# New bear lights out string is "fraying"



## Kalamazooxj (Nov 18, 2007)

Do new strings kind of fray after 200+ shots? Or do I need to wax it more? Its only doing it slightly but I thought I would ask since I am a little concerned and don't know much about them


----------



## Mightymouse (Sep 19, 2007)

If you are just getting small little stray fibers sticking out off the string it is probably just time to do a good string wax job. I do mine after every few shooting sessions in the summer.

If you think you have actual damage to the string that could compromise its integrity than I would take it to a bow shop immediately before shooting it anymore. I would not want to be around if a bow string was to let loose!


----------



## Non Typical (Feb 17, 2009)

If it is small little fuzz type just wax it, but a strand broke or it looks like a strand, then change it. Nothing makes for a bad day more than when at full draw the string lets go, or when you release and the bow goes to pieces. Smile and have a great day!


----------



## jmkreiner (Oct 12, 2007)

My brother has that same bow and the string is fraying..


----------



## Henrik for President (Sep 21, 2009)

I have the same bow and my buss cable and serving went bad after only 3 months. I bought a set of Winner's Choice string and cable to replace them. The only problem is it may take a week or so of sighting everything back to normal. Good luck...


----------



## Fyshslayer (Oct 23, 2008)

Almost all bows have some type of wear around the cams, just wax it.


----------



## TrekJeff (Sep 7, 2007)

Apply wax onto the string, then get a small piece of leather and use the leather to pinch the string as you rub it in. Go fast enough to feel some heat, but not so fast to smell it This will melt the wax into the strands and penetrate better than just applying with fingers.


----------



## doughboy4.6 (Sep 12, 2006)

scorpion venom


----------



## bassdisaster (Jun 21, 2007)

TrekJeff said:


> Apply wax onto the string, then get a small piece of leather and use the leather to pinch the string as you rub it in. Go fast enough to feel some heat, but not so fast to smell it This will melt the wax into the strands and penetrate better than just applying with fingers.
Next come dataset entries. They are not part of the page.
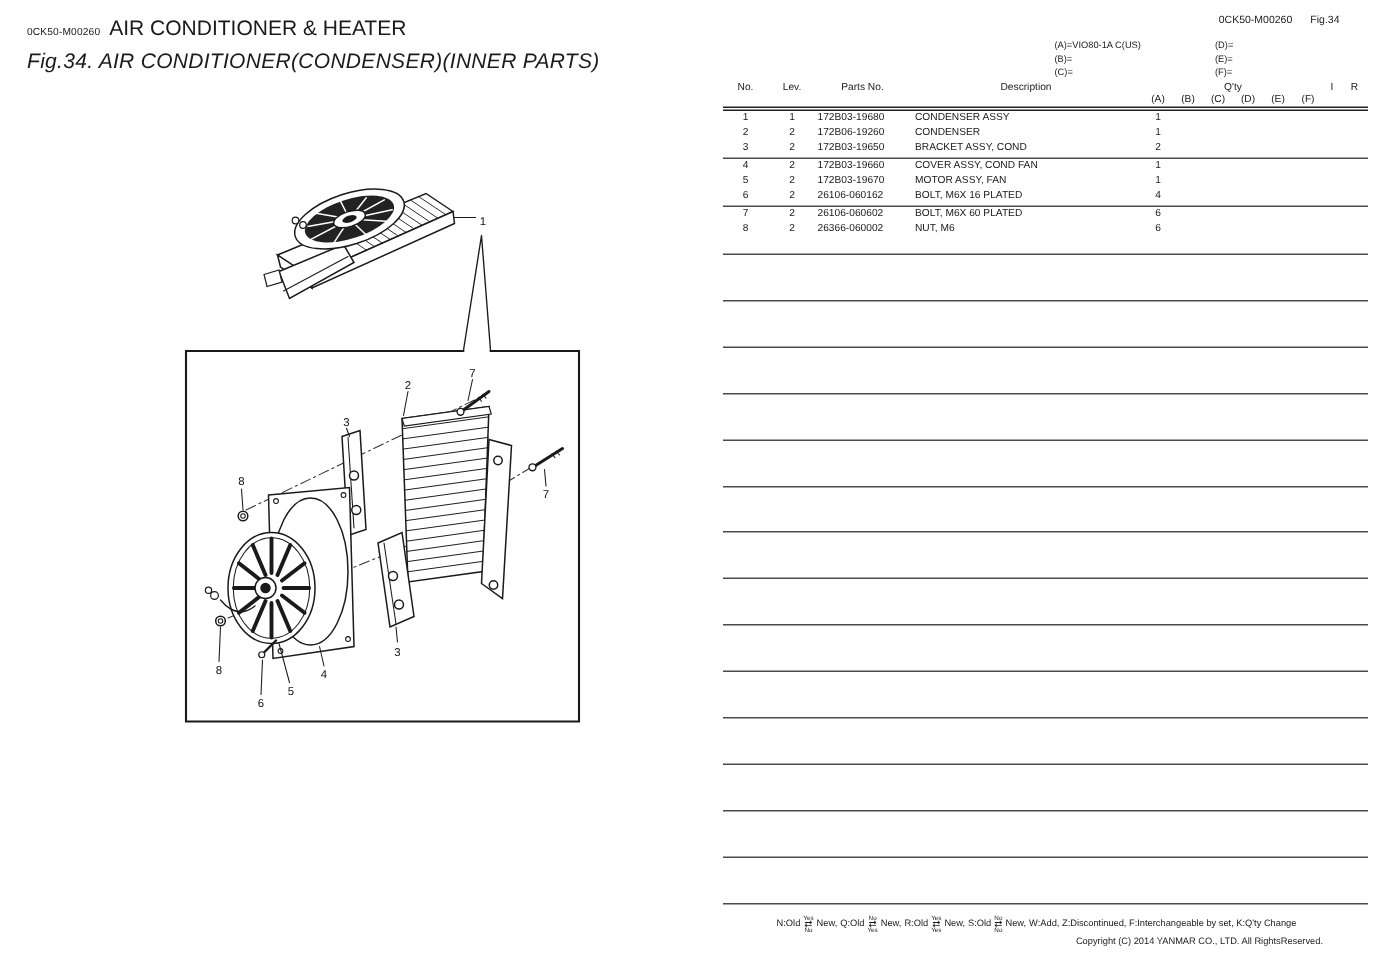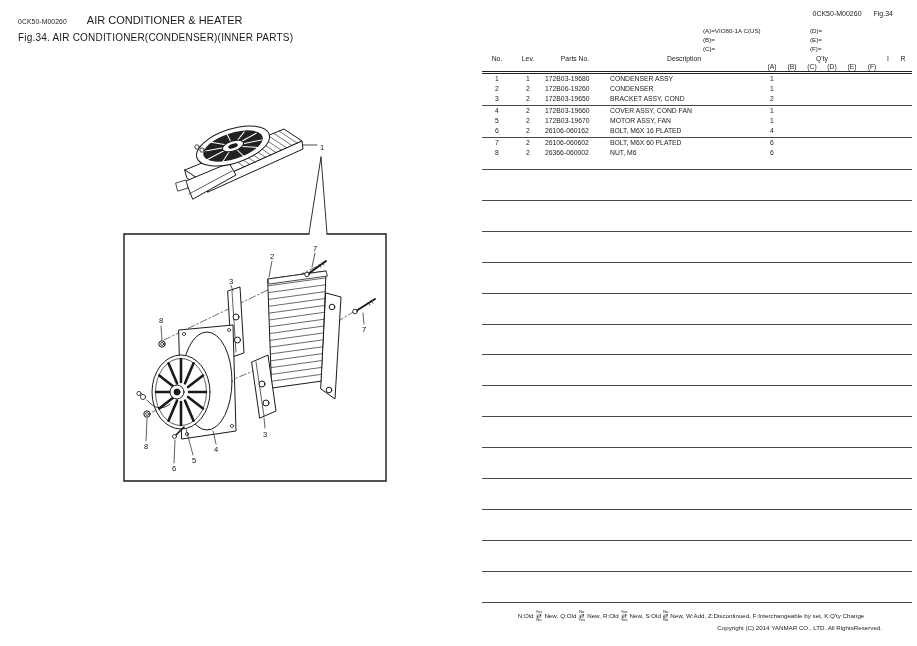--- a/index.html
+++ b/index.html
@@ -4,22 +4,22 @@
 <style>
   html,body{margin:0;padding:0;background:#fff;}
   .page{
     position:relative;width:917px;height:646px;background:#ffffff;overflow:hidden;
     font-family:"Liberation Sans","DejaVu Sans",sans-serif;color:#1a1a1a;
   }
   
   .hdr-left{position:absolute;left:18px;top:10px;}
   .hdr-line1{white-space:nowrap;}
   .doc-code{font-size:6.8px;letter-spacing:0.1px;}
-  .section-title{font-size:11px;margin-left:20px;}
-  .fig-title{font-size:10px;margin-top:4px;letter-spacing:0.2px;}
+  .section-title{font-size:14px;margin-left:6px;}
+  .fig-title{font-size:14px;margin-top:4px;letter-spacing:0.2px;font-style:italic;}
   .hdr-right{position:absolute;top:10px;right:24px;font-size:7px;white-space:nowrap;}
   .hdr-right .fig-ref{margin-left:12px;}
   .models{position:absolute;left:703px;top:26px;font-size:6.2px;line-height:9px;}
   .models .mcol{position:absolute;top:0;white-space:nowrap;}
   .models .mcol.c1{left:0;}
   .models .mcol.c2{left:107px;}
   .models div{height:9px;}
   
   .ptable{position:absolute;left:482px;top:54px;width:430px;}
   .thead{position:relative;height:17px;font-size:6.8px;}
Good advice to a point, I use this method to pre settle customer strings as Heat will melt out the wax that is inside the string, thus settling it faster than normal, if you RUB down your string and cable's expect some gain in length, a bow press to reset it to spec becomes necessary!
Modern compound bow maintaince is no different than it has ever been, either you find a bow mechanic or you become one!

BD


----------